FIVE TO FIND in Fe­bru­ary

Bird Watching (UK) - - What To See And How To See It -

THE SHORT DAYS of Jan­uary are stretch­ing slightly through the trun­cated month of Fe­bru­ary, giv­ing more birding time. But this is a time of cold snaps and deep chills. Wrap up warm and head out to see some great win­ter birds. Here are five to warm the cold­est bird­watcher.

TREECREEPER

The Treecreeper is a clas­sic ex­am­ple of a bird which is heard much more of­ten than it is seen. Heard, that is, if you have ears to hear it. This tru­ism arises for two rea­sons: firstly, the call is very high-pitched and many of us strug­gle to hear such notes. Se­condly, many bird­watch­ers are un­fa­mil­iar with the high, thin calls and es­pe­cially the war­bled ditty of a song, which has been de­scribed as a lit­tle like a thin, short­ened ver­sion of a Wil­low War­bler song. If you can tune into Treecreep­ers, you will note that they are com­mon birds, if a lit­tle tricky to see some­times. But once seen, there is noth­ing quite like a Treecreeper (at least among reg­u­lar Bri­tish birds). They re­ally do creep up tree trunks and branches, be­fore fly­ing to the base of the next tree in their cir­cuit.

HEN HARRIER

De­spite mas­sive per­se­cu­tion, the Hen Harrier re­mains our com­mon­est harrier. It is not com­mon, though, and is all but ex­tinct as an English breeder. In win­ter, the Scot­tish birds spread to the low­lands and are bol­stered by con­ti­nen­tal birds, which can be found in east­ern and south­ern Eng­land. Males are pale grey with white rumps and black wing tips. Fe­males and ju­ve­niles are brown but also have a white rump and a banded tail which gives them the name ‘ring­tail’. They pa­trol on wings held in a V, us­ing their owl-like fa­cial disc to help lo­cate prey in rough grass. They are of­ten eas­i­est to see in win­ter when re­turn­ing to a known roost site.

STONECHAT

A few years ago, af­ter a cou­ple of very cold win­ters, Stonechats ap­peared to be in a cer­tain amount of trou­ble. But af­ter a col­lec­tion of suc­ces­sive mild win­ters, they seem to have bounced back.
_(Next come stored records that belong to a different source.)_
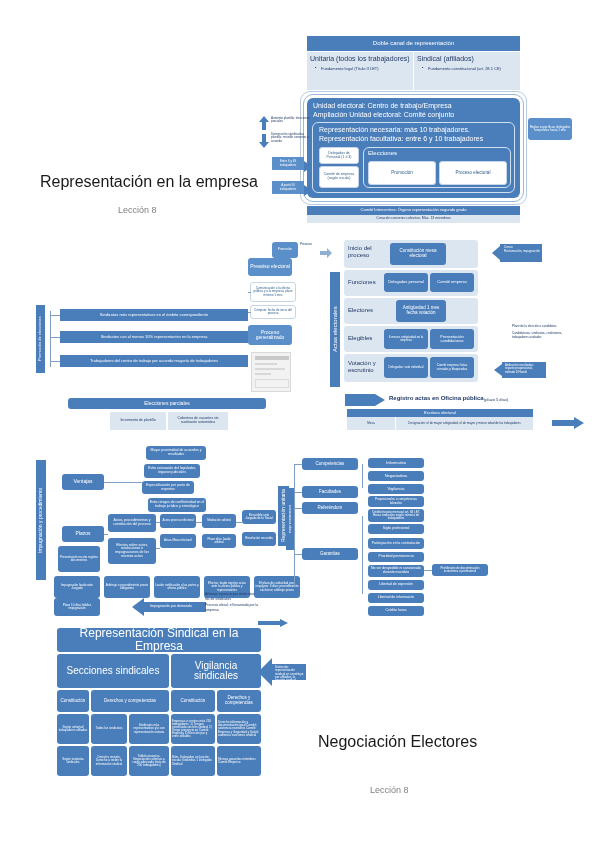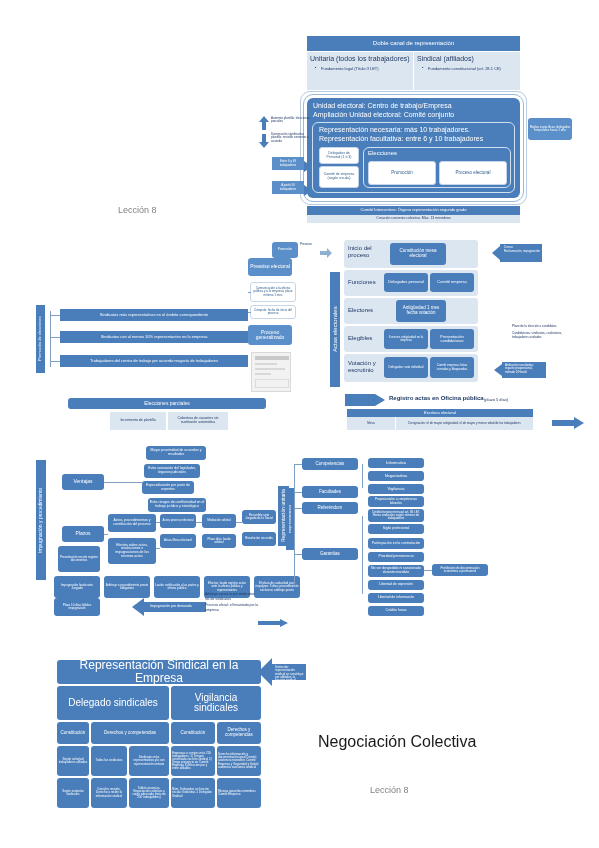--- a/index.html
+++ b/index.html
@@ -113,6 +113,7 @@
   <div class="abs bx blue f4" style="left:307px;top:206px;width:213px;height:9px;">Comité Intercentros: Órgano representación segundo grado</div>
   <div class="abs bx lt f35" style="left:307px;top:215px;width:213px;height:8px;">Creación convenio colectivo. Máx. 13 miembros</div>
 
+  <div class="abs ttl f16" style="left:40px;top:173px;width:260px;">Representación en la empresa</div>
   <div class="abs sub f9" style="left:118px;top:205px;">Lección 8</div>
 
   <div class="abs" style="left:330px;top:240px;width:190px;height:150px;">

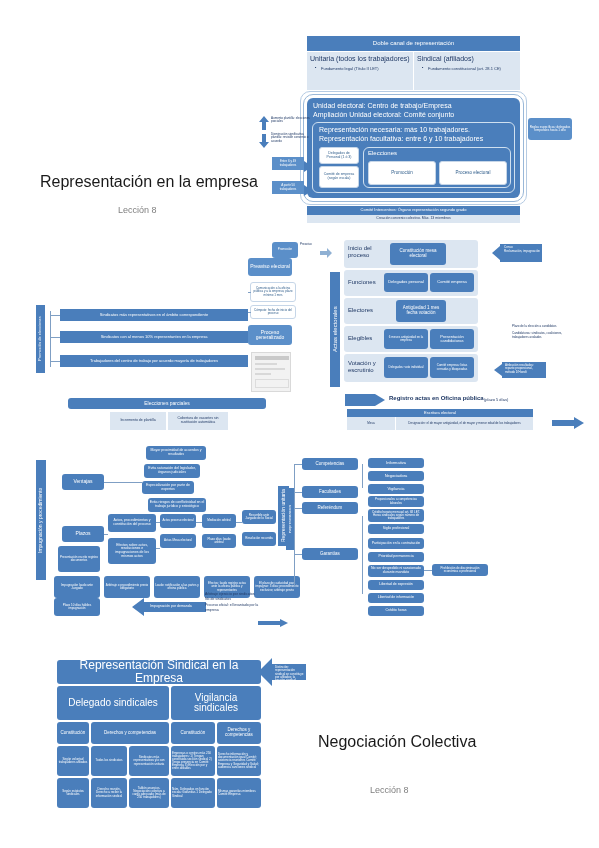--- a/index.html
+++ b/index.html
@@ -315,7 +315,7 @@
     <div class="ln" style="left:146px;top:114px;width:8px;height:1px;"></div>
   </div>
 
-  <div class="abs" style="left:57px;top:660px;width:230px;height:170px;">
+  <div class="abs" style="left:57px;top:628px;width:230px;height:170px;">
     <div class="abs bx blue rnd f12" style="left:0px;top:0px;width:204px;height:24px;">Representación Sindical en la Empresa</div>
 
     <div class="abs bx blue rnd f10" style="left:0px;top:26px;width:112px;height:34px;">Delegado sindicales</div>

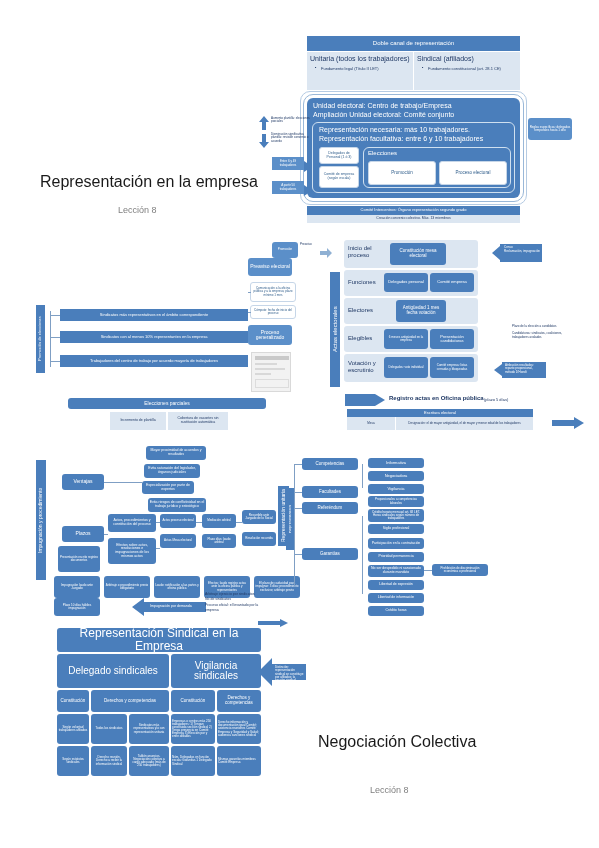--- a/index.html
+++ b/index.html
@@ -318,7 +318,7 @@
   <div class="abs" style="left:57px;top:628px;width:230px;height:170px;">
     <div class="abs bx blue rnd f12" style="left:0px;top:0px;width:204px;height:24px;">Representación Sindical en la Empresa</div>
 
-    <div class="abs bx blue rnd f10" style="left:0px;top:26px;width:112px;height:34px;">Delegado sindicales</div>
+    <div class="abs bx blue rnd f10" style="left:0px;top:26px;width:112px;height:34px;">Secciones sindicales</div>
     <div class="abs bx blue rnd f10" style="left:114px;top:26px;width:90px;height:34px;padding:1px;">Vigilancia sindicales</div>
 
     <div class="abs bx blue rnd f45" style="left:0px;top:62px;width:32px;height:22px;">Constitución</div>

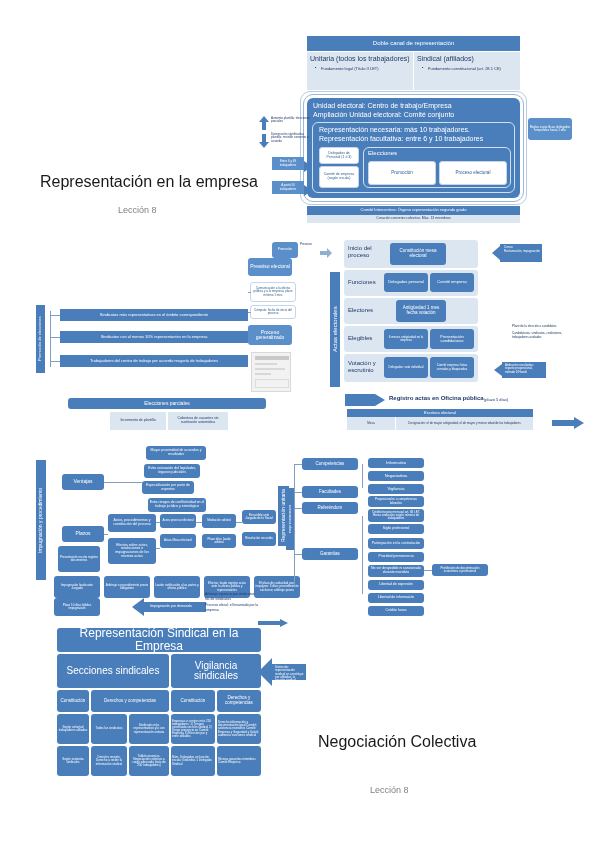--- a/index.html
+++ b/index.html
@@ -346,7 +346,7 @@
     <div class="abs f3" style="left:17px;top:11px;width:30px;color:#fff;line-height:1.1;">Distinción: representación sindical se constituye por afiliados; la sección sindical</div>
   </div>
 
-  <div class="abs ttl f16" style="left:318px;top:733px;">Negociación Colectiva</div>
+  <div class="abs ttl f16" style="left:318px;top:733px;">Negociación Electores</div>
   <div class="abs sub f9" style="left:370px;top:785px;">Lección 8</div>
 
 </div>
Stonechats are perky, pretty lit­tle birds. They have an en­dear­ing habit of perch­ing high up on a dried weedy plant or a fen­ce­post. And if you see one, you will of­ten find its part­ner nearby.

SHORT-EARED OWL

The owl equiv­a­lent of the Hen Harrier, the Short-eared Owl, is many a bird­watch­ers’ favourite. They are of­ten seen hunting while the sun is still up, and have a lovely buoy­ant, bouncy flight style, aided by their very long wings (for an owl). The UK’S win­ter­ing pop­u­la­tion of Short-eared Owl, is ex­tremely vari­able, with num­bers be­ing strongly con­trolled by the pop­u­la­tion of voles, their main prey. There can be just a few thou­sand in­di­vid­u­als, but in a good owl year, as many as 50,000 may be in the coun­try.

GOLD­EN­EYE

Many of our ducks are very hand­some birds, and none more so than the drake Gold­en­eye, re­splen­dent in black and white with a dark green iri­des­cent head and, of course, a golden eye. Mid-win­ter sees these lit­tle beau­ties at their finest (in plumage terms), but also at their friski­est, car­ry­ing out their crazy, head-thrown-back dis­play, ac­com­pa­nied by a nasal, squeak­ing, rasp­berry sound.